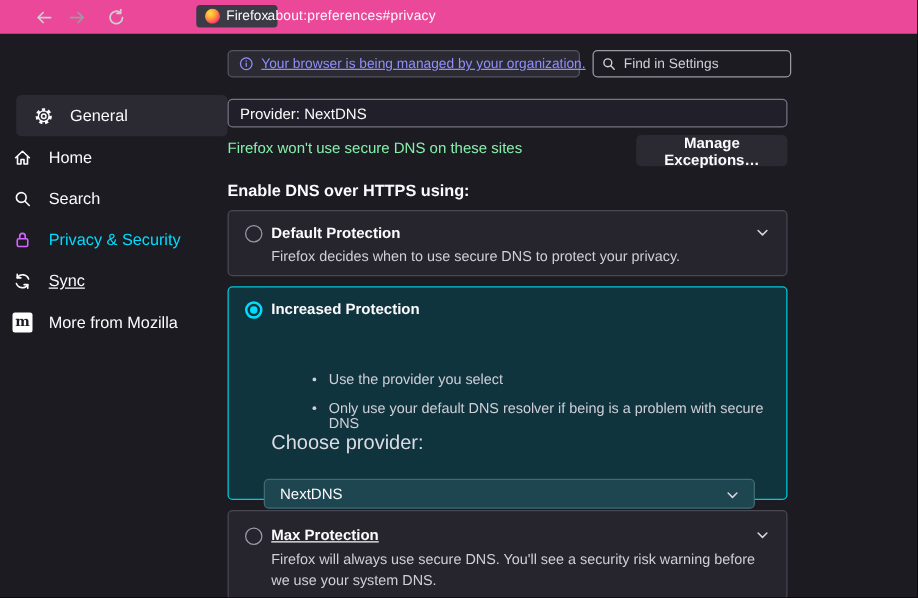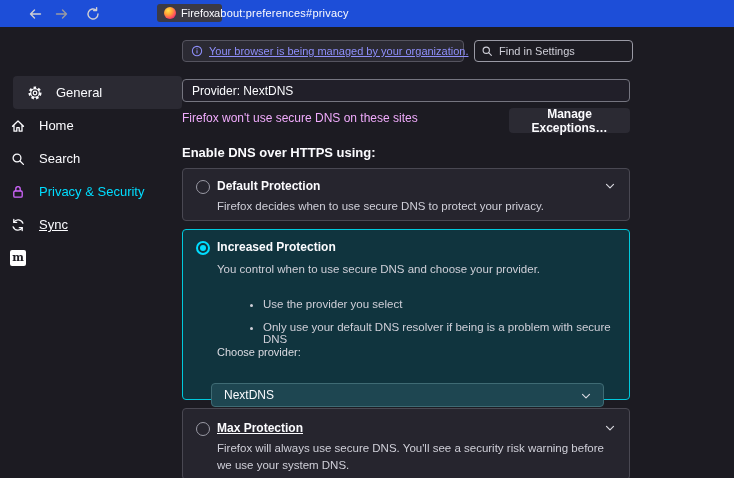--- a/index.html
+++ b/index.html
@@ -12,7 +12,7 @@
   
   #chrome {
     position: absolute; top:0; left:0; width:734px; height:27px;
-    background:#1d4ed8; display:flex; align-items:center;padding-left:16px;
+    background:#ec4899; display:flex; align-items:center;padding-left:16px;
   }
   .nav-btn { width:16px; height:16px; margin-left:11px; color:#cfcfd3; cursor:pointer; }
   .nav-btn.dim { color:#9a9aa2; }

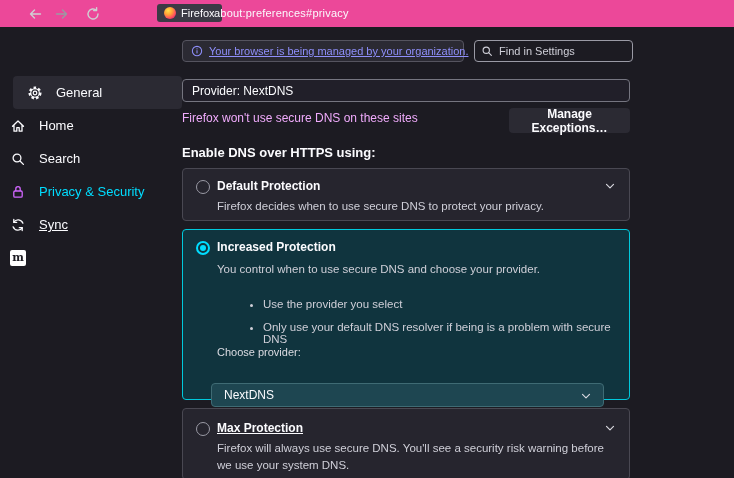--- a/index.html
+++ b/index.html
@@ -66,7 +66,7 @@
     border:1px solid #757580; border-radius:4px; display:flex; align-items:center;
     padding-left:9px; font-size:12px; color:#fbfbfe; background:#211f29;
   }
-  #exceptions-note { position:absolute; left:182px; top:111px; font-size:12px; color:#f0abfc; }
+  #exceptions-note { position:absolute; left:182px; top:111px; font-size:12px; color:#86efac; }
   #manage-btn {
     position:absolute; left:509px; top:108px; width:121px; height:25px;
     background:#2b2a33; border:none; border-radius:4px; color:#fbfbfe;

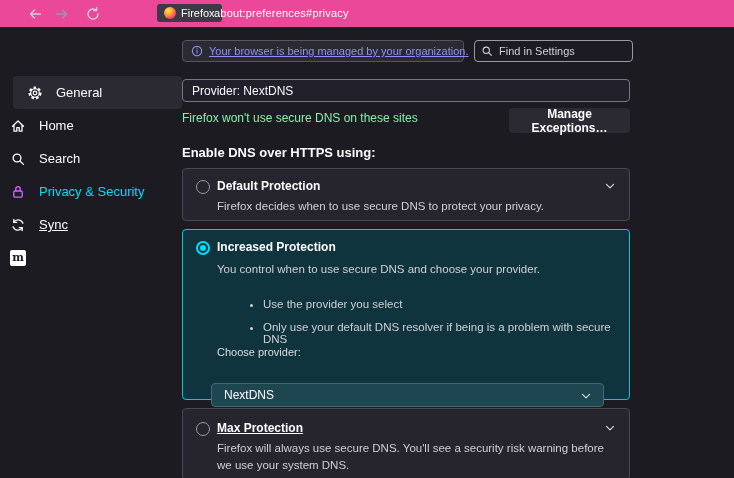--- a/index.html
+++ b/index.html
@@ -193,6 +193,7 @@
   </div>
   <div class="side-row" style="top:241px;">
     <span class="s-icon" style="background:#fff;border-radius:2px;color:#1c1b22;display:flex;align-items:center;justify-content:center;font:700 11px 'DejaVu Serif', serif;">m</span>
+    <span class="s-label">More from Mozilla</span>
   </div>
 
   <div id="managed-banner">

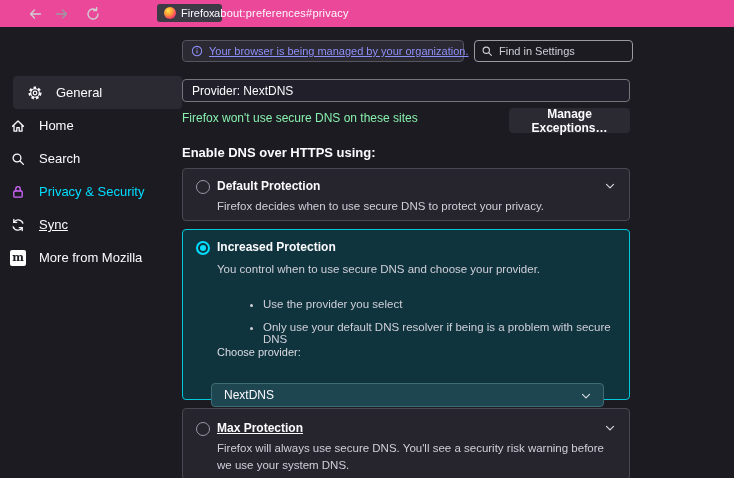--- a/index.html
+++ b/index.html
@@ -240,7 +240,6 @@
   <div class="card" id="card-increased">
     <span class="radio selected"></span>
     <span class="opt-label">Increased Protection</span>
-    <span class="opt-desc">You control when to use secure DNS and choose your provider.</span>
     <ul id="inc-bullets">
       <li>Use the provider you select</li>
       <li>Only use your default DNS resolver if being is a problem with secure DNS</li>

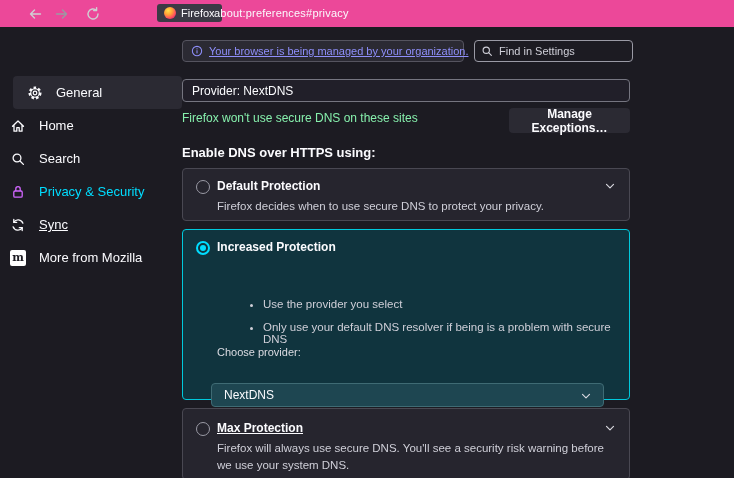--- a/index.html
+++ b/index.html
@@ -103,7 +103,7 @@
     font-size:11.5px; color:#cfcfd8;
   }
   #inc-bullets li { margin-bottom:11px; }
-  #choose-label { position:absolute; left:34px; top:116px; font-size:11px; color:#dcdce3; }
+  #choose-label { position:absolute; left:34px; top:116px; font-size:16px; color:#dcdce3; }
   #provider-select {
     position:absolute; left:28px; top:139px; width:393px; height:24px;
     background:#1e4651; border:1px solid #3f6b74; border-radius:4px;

- **Required work**: Without including any picture, set down the listing above exactly as it appears.

- **The completed task**:
--- a/index.html
+++ b/index.html
@@ -12,7 +12,7 @@
   
   #chrome {
     position: absolute; top:0; left:0; width:734px; height:27px;
-    background:#1d4ed8; display:flex; align-items:center;padding-left:16px;
+    background:#ec4899; display:flex; align-items:center;padding-left:16px;
   }
   .nav-btn { width:16px; height:16px; margin-left:11px; color:#cfcfd3; cursor:pointer; }
   .nav-btn.dim { color:#9a9aa2; }

--- a/index.html
+++ b/index.html
@@ -66,7 +66,7 @@
     border:1px solid #757580; border-radius:4px; display:flex; align-items:center;
     padding-left:9px; font-size:12px; color:#fbfbfe; background:#211f29;
   }
-  #exceptions-note { position:absolute; left:182px; top:111px; font-size:12px; color:#f0abfc; }
+  #exceptions-note { position:absolute; left:182px; top:111px; font-size:12px; color:#86efac; }
   #manage-btn {
     position:absolute; left:509px; top:108px; width:121px; height:25px;
     background:#2b2a33; border:none; border-radius:4px; color:#fbfbfe;

--- a/index.html
+++ b/index.html
@@ -193,6 +193,7 @@
   </div>
   <div class="side-row" style="top:241px;">
     <span class="s-icon" style="background:#fff;border-radius:2px;color:#1c1b22;display:flex;align-items:center;justify-content:center;font:700 11px 'DejaVu Serif', serif;">m</span>
+    <span class="s-label">More from Mozilla</span>
   </div>
 
   <div id="managed-banner">

--- a/index.html
+++ b/index.html
@@ -240,7 +240,6 @@
   <div class="card" id="card-increased">
     <span class="radio selected"></span>
     <span class="opt-label">Increased Protection</span>
-    <span class="opt-desc">You control when to use secure DNS and choose your provider.</span>
     <ul id="inc-bullets">
       <li>Use the provider you select</li>
       <li>Only use your default DNS resolver if being is a problem with secure DNS</li>

--- a/index.html
+++ b/index.html
@@ -103,7 +103,7 @@
     font-size:11.5px; color:#cfcfd8;
   }
   #inc-bullets li { margin-bottom:11px; }
-  #choose-label { position:absolute; left:34px; top:116px; font-size:11px; color:#dcdce3; }
+  #choose-label { position:absolute; left:34px; top:116px; font-size:16px; color:#dcdce3; }
   #provider-select {
     position:absolute; left:28px; top:139px; width:393px; height:24px;
     background:#1e4651; border:1px solid #3f6b74; border-radius:4px;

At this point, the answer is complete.